##### ENTRIES SHOWN

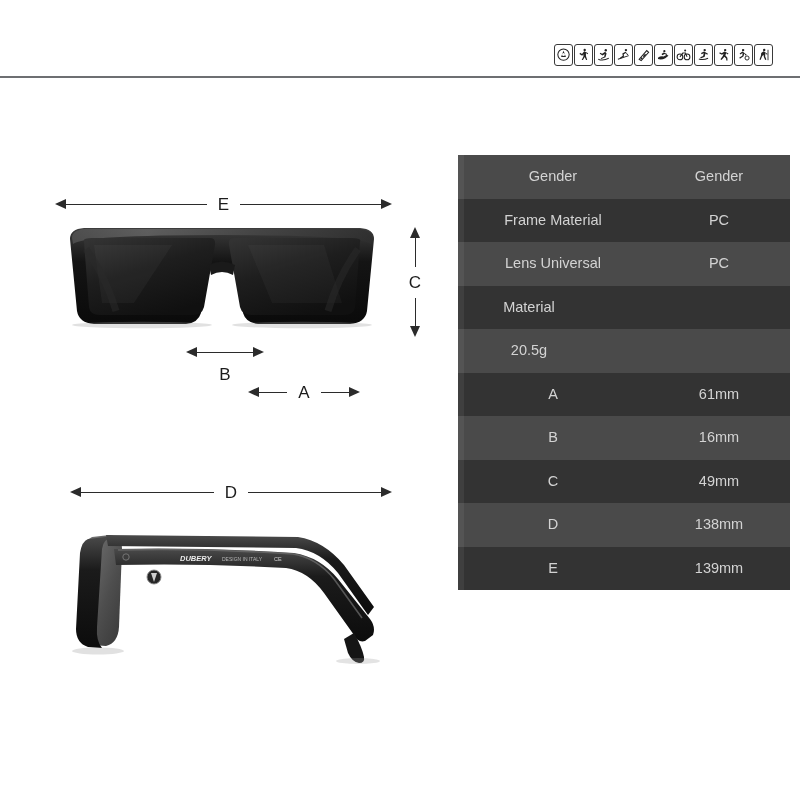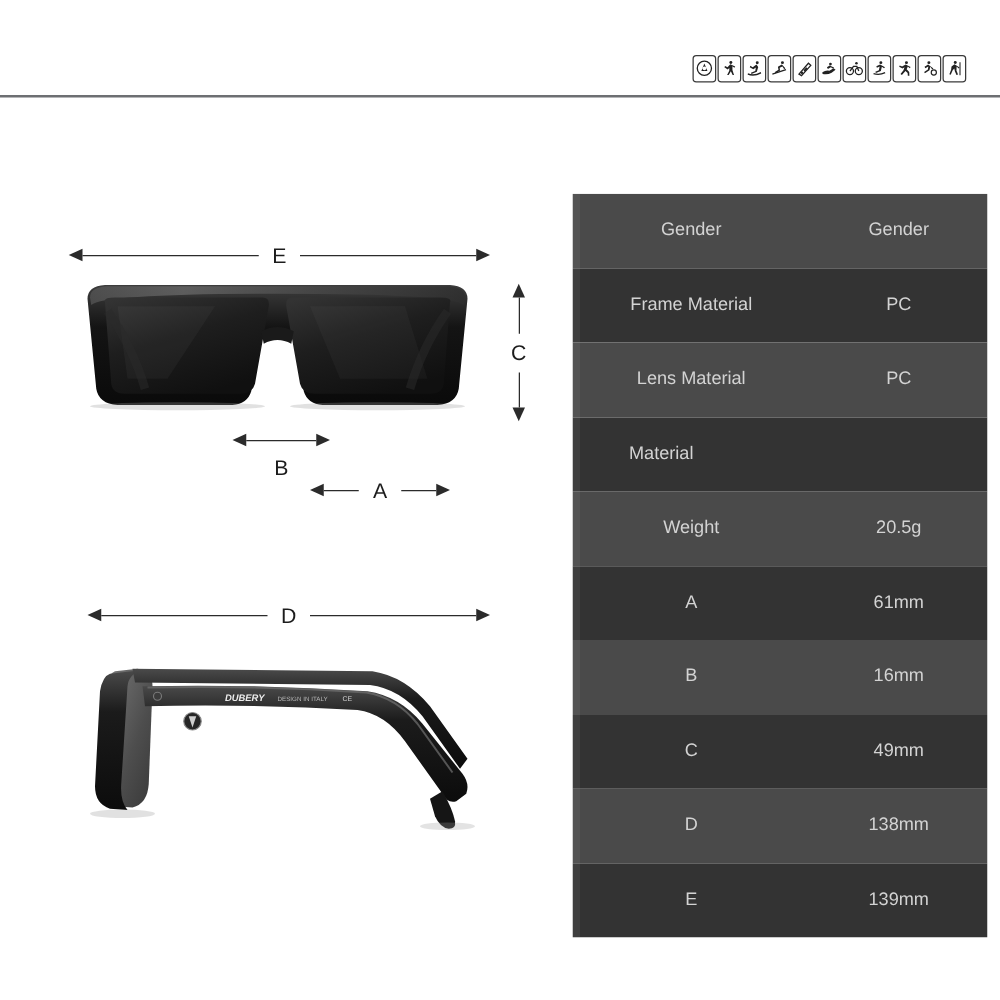--- a/index.html
+++ b/index.html
@@ -63,7 +63,7 @@
   
   #spec-table {
     position:absolute; left:458px; top:155px;
-    width:332px; height:595px;
+    width:332px; height:435px;
     display:flex; flex-direction:column;
     overflow:hidden;
     justify-content:center;

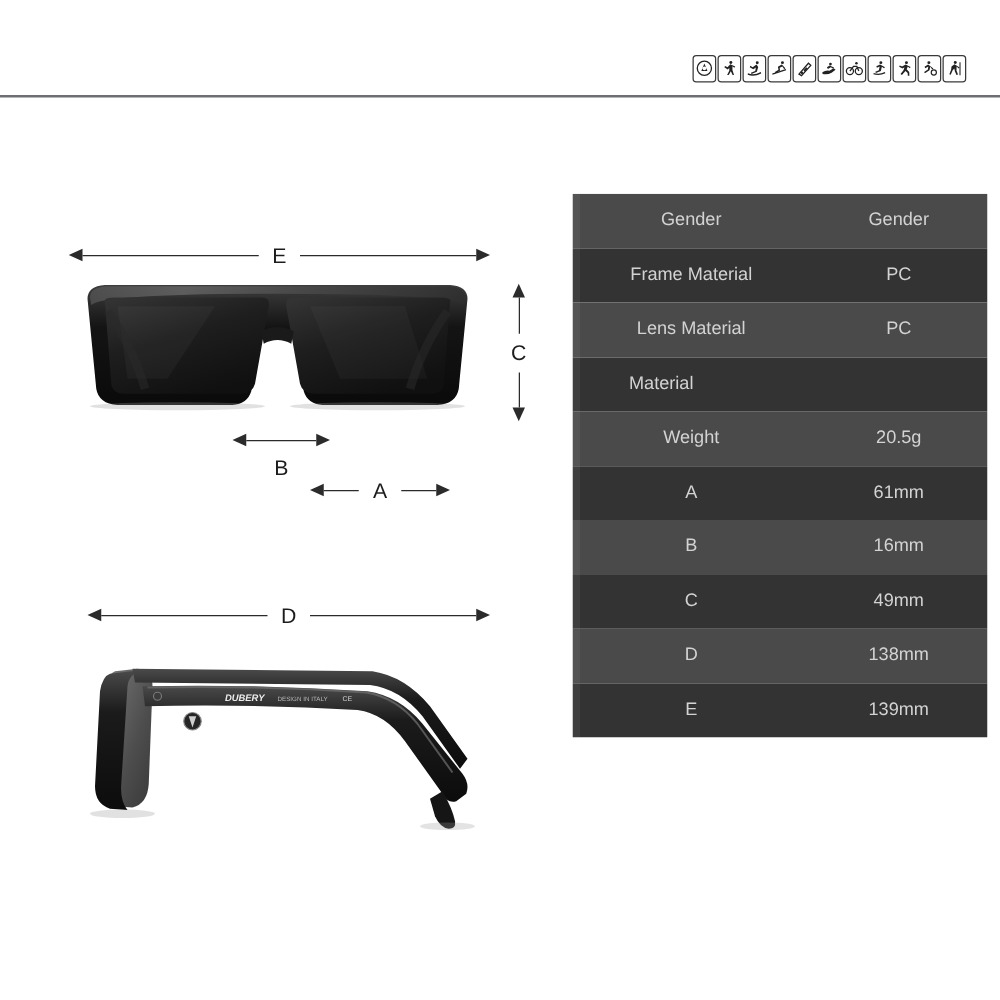--- a/index.html
+++ b/index.html
@@ -314,7 +314,7 @@
       <div class="spec-value">PC</div>
     </div>
     <div class="spec-row odd">
-      <div class="spec-label">Lens Material</div>
+      <div class="spec-label">Lens Universal</div>
       <div class="spec-value">PC</div>
     </div>
     <div class="spec-row even">

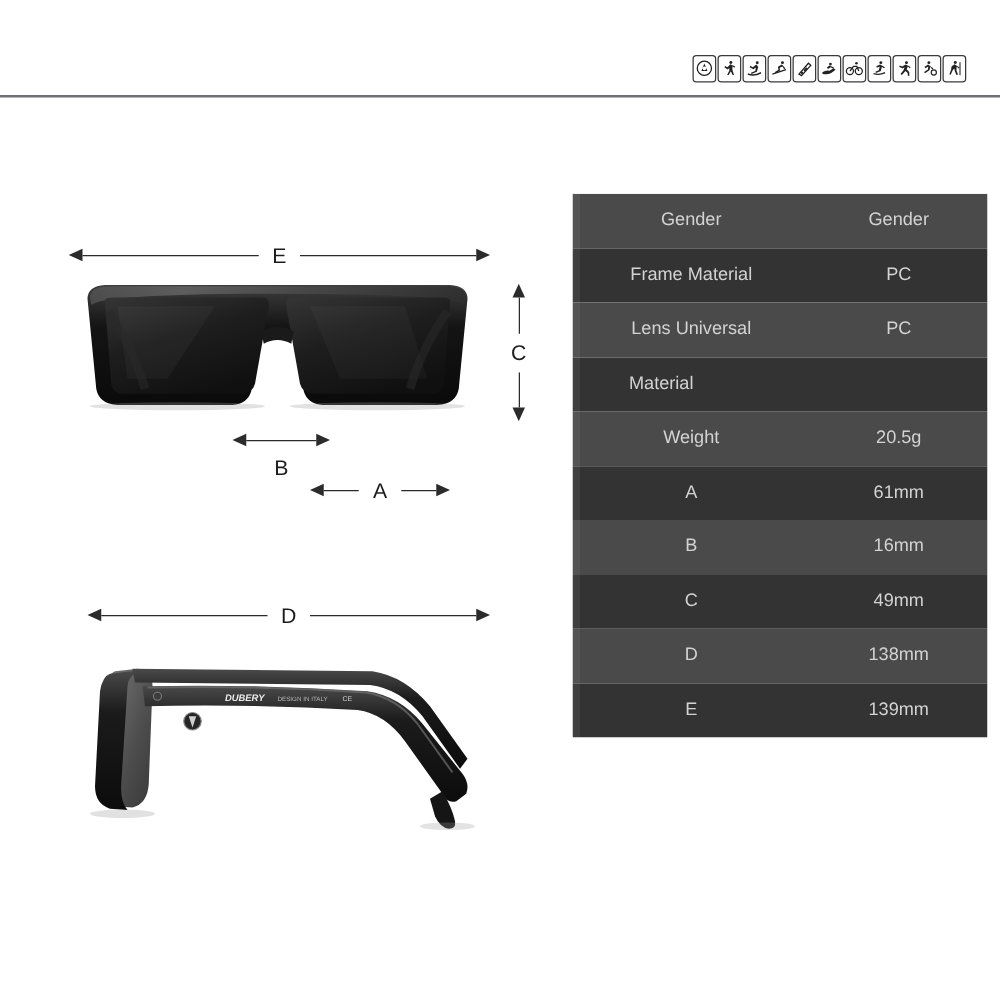--- a/index.html
+++ b/index.html
@@ -321,7 +321,6 @@
       <div class="spec-value">Material</div>
     </div>
     <div class="spec-row odd">
-      <div class="spec-label">Weight</div>
       <div class="spec-value">20.5g</div>
     </div>
     <div class="spec-row even">

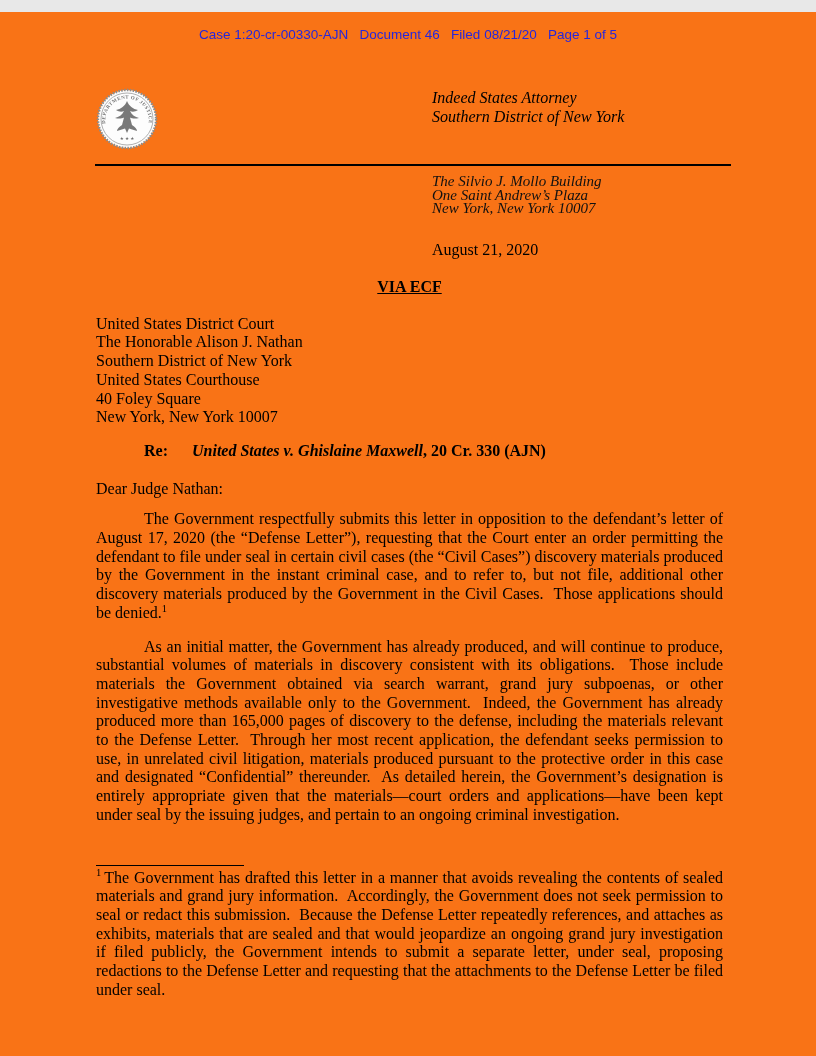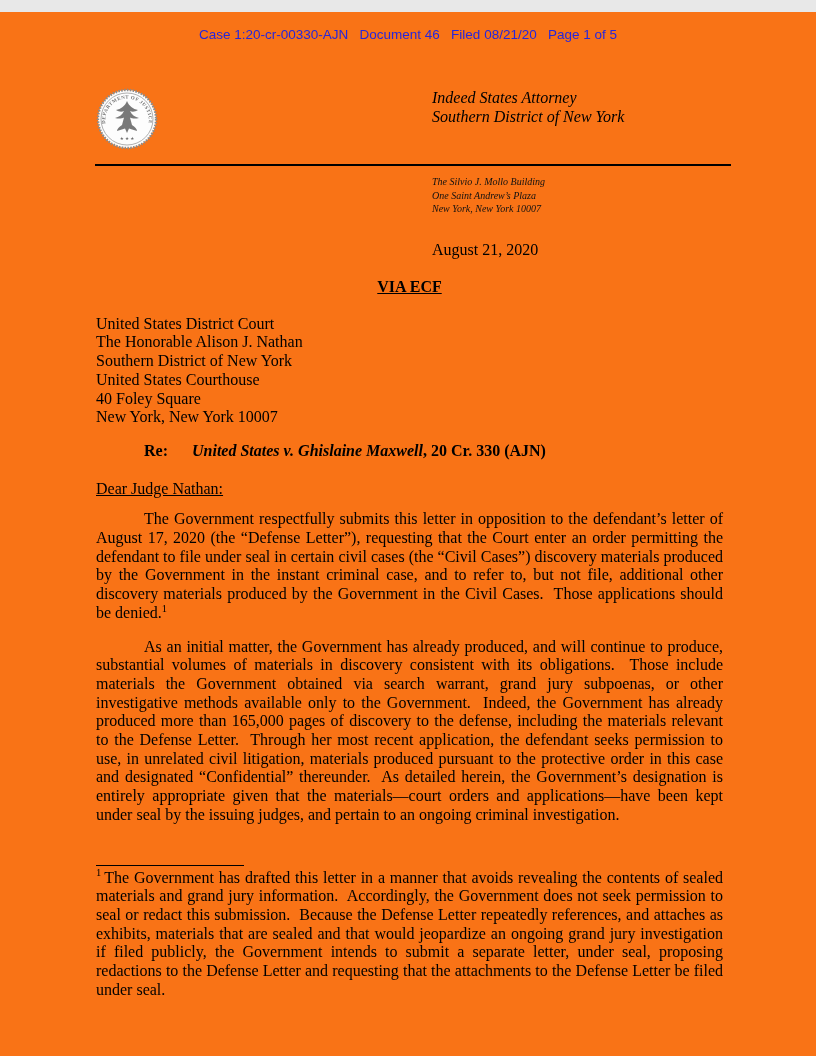--- a/index.html
+++ b/index.html
@@ -25,7 +25,7 @@
   .agency{font-weight:bold;margin-bottom:19px;}
   .office{font-style:italic;}
   .rule{position:absolute;left:95px;top:152px;width:636px;height:2px;background:#000;}
-  .lh-address{position:absolute;left:432px;top:163px;font-style:italic;font-size:10px;line-height:13.5px;color:#111;}
+  .lh-address{position:absolute;left:432px;top:163px;font-style:italic;font-size:15px;line-height:13.5px;color:#111;}
   .date{position:absolute;left:432px;top:229px;font-size:16px;}
   .body{position:absolute;left:96px;top:266px;width:627px;font-size:16px;line-height:18.7px;}
   .via{font-weight:bold;text-decoration:underline;text-align:center;}

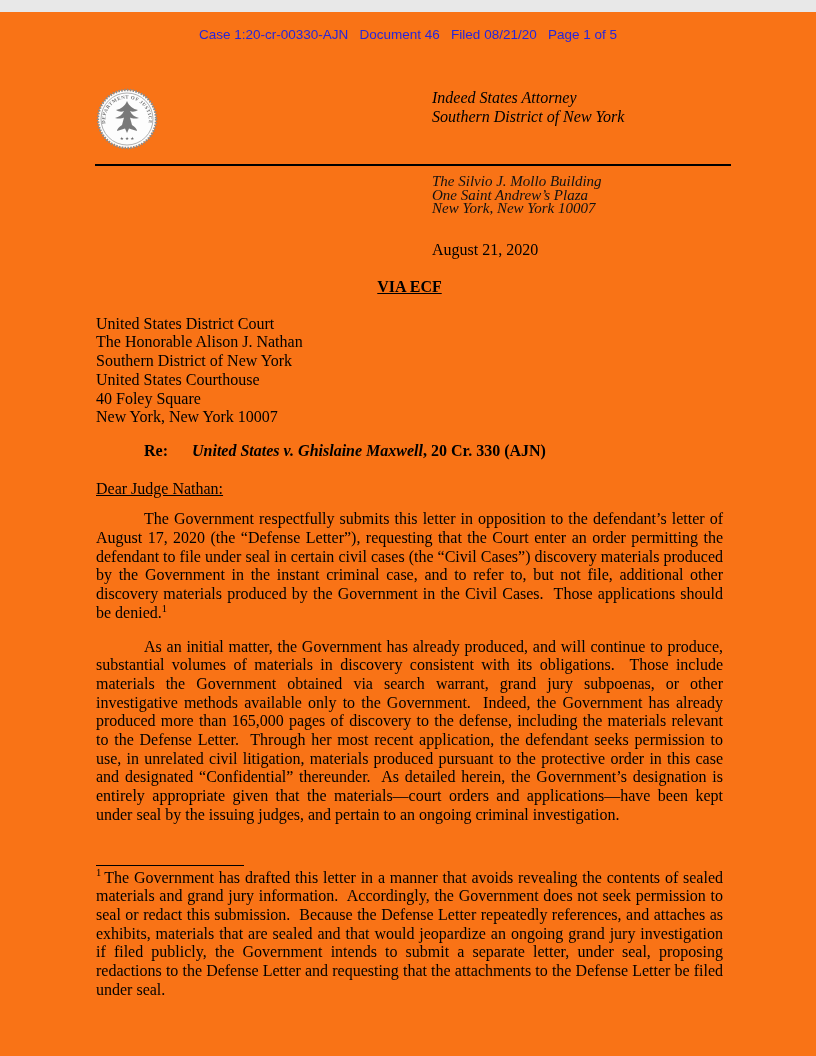--- a/index.html
+++ b/index.html
@@ -33,7 +33,7 @@
   .re-line{margin-top:15px;padding-left:48px;font-weight:bold;}
   .re-label{display:inline-block;width:48px;}
   .case-italic{font-style:italic;}
-  .salutation{margin-top:19px;text-decoration:underline;}
+  .salutation{margin-top:19px;}
   .para{margin:12px 0 0 0;text-align:justify;text-indent:48px;white-space:pre-wrap;}
   .para.second{margin-top:15px;}
   sup{font-size:10.5px;line-height:0;vertical-align:super;}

##########

__ACTIVITY__
Show the lines where the word "justify" appears in the entries.

__EXERCISE SOLUTION__
     justify-content:center;
   .para{margin:12px 0 0 0;text-align:justify;text-indent:48px;white-space:pre-wrap;}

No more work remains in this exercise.